Your goal:
With "cell" as the search word, show every line of the material that has it.
START Listed records
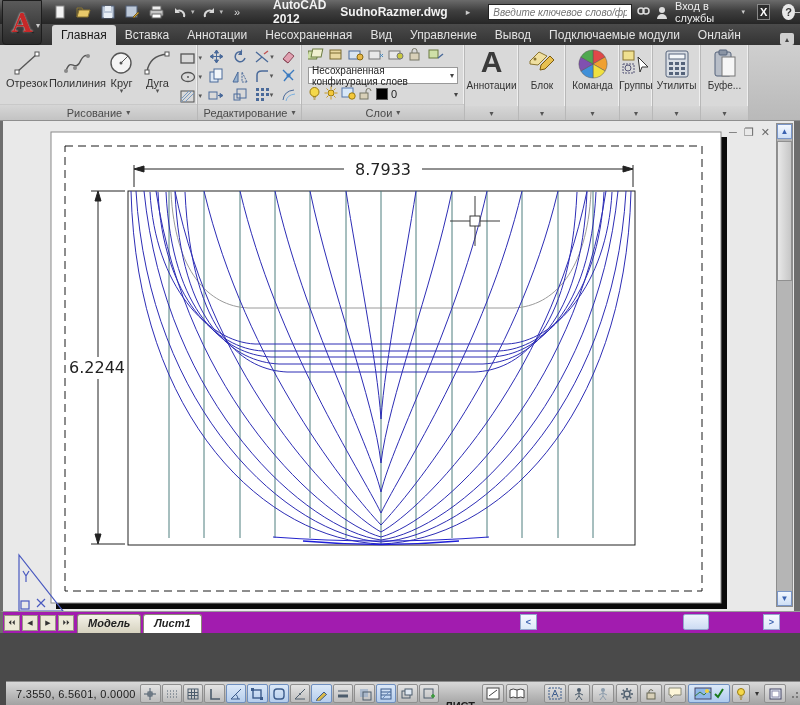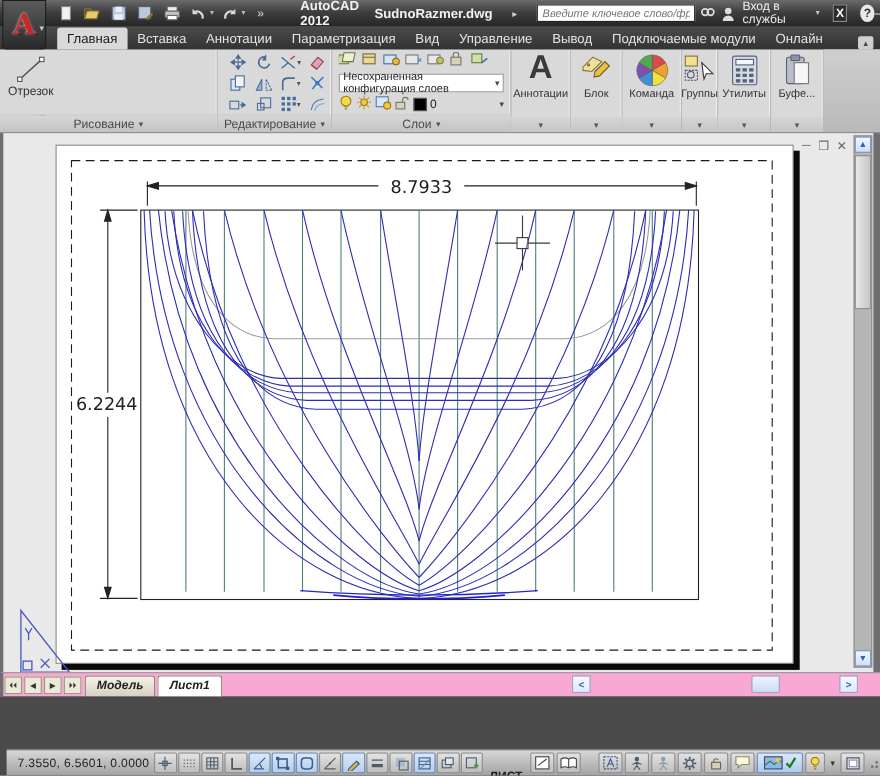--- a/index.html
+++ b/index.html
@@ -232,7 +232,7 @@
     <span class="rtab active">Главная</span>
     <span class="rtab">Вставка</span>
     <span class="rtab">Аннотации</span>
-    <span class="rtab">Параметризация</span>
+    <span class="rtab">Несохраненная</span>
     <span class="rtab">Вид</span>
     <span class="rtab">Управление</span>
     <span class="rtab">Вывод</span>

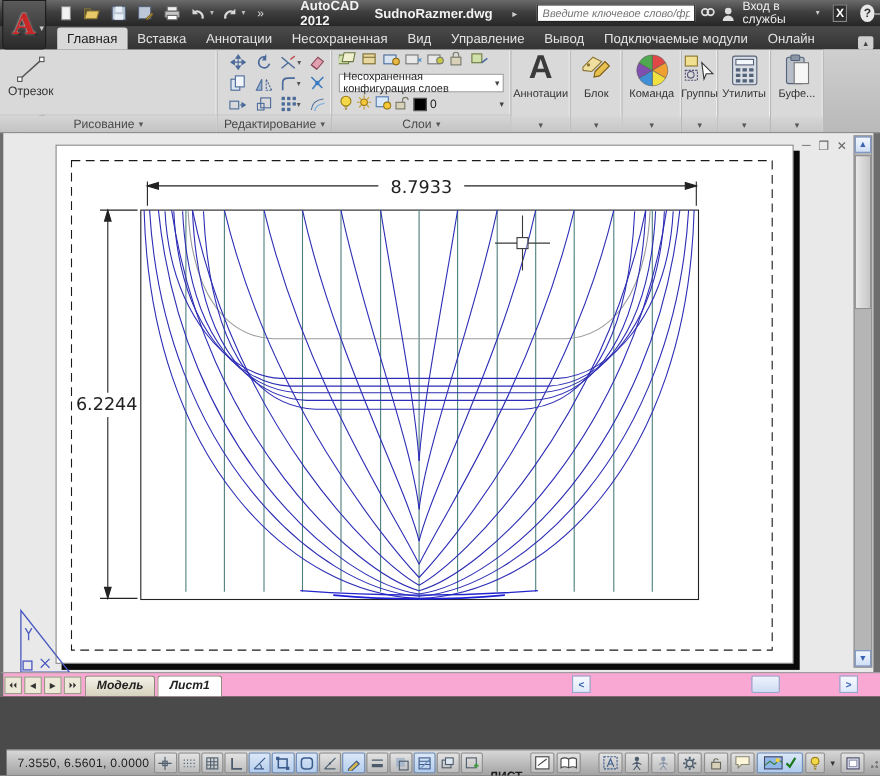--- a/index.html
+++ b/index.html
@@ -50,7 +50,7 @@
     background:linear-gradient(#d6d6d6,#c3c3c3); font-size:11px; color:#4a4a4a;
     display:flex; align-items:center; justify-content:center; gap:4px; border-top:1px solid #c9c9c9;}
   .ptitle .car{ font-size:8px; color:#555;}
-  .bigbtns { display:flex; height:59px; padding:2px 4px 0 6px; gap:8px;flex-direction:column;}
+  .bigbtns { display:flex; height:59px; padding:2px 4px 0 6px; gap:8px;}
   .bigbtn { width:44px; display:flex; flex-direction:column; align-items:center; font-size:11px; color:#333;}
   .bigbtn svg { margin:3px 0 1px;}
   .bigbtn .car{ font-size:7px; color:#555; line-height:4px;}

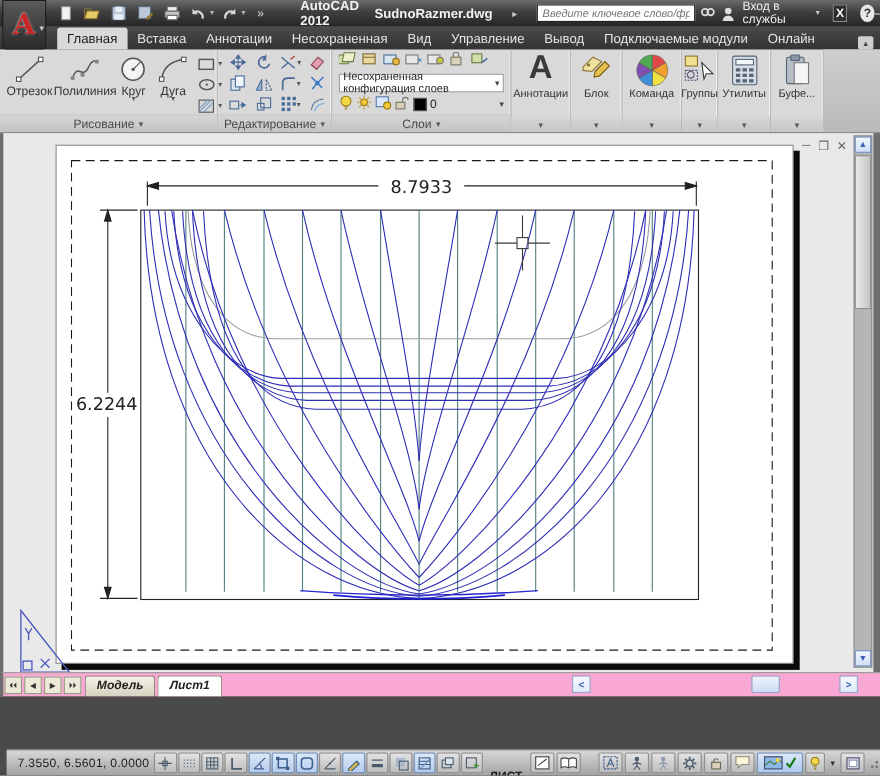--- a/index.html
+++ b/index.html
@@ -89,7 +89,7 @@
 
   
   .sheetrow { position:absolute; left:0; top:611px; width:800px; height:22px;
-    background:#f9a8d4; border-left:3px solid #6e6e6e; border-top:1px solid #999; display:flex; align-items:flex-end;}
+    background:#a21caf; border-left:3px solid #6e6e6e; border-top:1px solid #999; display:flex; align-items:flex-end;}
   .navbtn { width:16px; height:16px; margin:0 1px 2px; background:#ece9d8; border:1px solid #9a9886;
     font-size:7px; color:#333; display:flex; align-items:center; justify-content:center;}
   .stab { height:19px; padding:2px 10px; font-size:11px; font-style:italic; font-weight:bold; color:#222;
END Listed records
START Listed records
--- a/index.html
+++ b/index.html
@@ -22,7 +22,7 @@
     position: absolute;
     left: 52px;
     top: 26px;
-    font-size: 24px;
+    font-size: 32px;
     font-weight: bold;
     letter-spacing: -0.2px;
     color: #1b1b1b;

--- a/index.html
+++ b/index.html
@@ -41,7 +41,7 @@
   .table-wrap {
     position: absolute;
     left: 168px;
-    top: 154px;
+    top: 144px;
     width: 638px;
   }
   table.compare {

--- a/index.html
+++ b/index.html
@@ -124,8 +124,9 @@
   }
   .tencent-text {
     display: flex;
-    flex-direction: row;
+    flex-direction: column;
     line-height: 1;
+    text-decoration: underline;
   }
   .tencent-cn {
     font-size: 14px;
END Listed records
START Listed records
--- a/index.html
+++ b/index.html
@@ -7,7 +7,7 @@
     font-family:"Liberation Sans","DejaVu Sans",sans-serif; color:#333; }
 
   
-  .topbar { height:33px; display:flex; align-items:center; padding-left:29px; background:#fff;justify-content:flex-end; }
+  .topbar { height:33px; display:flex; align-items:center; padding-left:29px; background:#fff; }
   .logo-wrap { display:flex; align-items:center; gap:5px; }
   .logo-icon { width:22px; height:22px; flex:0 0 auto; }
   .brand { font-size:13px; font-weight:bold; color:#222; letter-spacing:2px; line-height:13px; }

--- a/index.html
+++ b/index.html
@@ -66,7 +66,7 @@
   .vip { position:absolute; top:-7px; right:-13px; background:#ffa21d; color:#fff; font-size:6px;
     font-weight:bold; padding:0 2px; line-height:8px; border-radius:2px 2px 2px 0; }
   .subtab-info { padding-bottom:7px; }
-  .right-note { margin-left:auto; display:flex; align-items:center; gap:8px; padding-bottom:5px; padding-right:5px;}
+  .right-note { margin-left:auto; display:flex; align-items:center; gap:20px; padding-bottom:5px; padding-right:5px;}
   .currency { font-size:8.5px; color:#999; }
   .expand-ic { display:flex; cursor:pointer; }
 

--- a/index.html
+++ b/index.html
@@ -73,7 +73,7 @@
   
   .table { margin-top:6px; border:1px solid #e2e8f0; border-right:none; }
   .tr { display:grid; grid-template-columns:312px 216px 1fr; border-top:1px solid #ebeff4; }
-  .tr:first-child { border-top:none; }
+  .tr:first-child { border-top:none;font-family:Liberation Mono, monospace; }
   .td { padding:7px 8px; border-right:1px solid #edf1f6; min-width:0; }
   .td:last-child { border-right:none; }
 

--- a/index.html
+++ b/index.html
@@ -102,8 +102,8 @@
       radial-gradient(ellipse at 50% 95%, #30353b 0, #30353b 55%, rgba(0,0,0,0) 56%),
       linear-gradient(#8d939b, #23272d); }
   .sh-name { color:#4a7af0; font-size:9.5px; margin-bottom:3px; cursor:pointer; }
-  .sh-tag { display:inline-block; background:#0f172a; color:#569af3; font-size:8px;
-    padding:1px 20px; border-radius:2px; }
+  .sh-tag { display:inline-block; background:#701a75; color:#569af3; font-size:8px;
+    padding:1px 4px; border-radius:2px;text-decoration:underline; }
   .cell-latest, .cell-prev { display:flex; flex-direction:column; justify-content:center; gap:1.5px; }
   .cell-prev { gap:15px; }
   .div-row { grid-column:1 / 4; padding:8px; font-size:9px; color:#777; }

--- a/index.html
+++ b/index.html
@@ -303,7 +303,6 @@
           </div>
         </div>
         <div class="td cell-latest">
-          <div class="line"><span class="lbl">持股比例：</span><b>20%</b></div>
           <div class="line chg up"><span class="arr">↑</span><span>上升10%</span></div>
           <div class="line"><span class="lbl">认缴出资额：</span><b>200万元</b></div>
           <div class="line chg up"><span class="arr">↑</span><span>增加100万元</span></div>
END Listed records
Answer section:
   .cell-latest, .cell-prev { display:flex; flex-direction:column; justify-content:center; gap:1.5px; }
   .cell-prev { gap:15px; }
         <div class="td cell-latest">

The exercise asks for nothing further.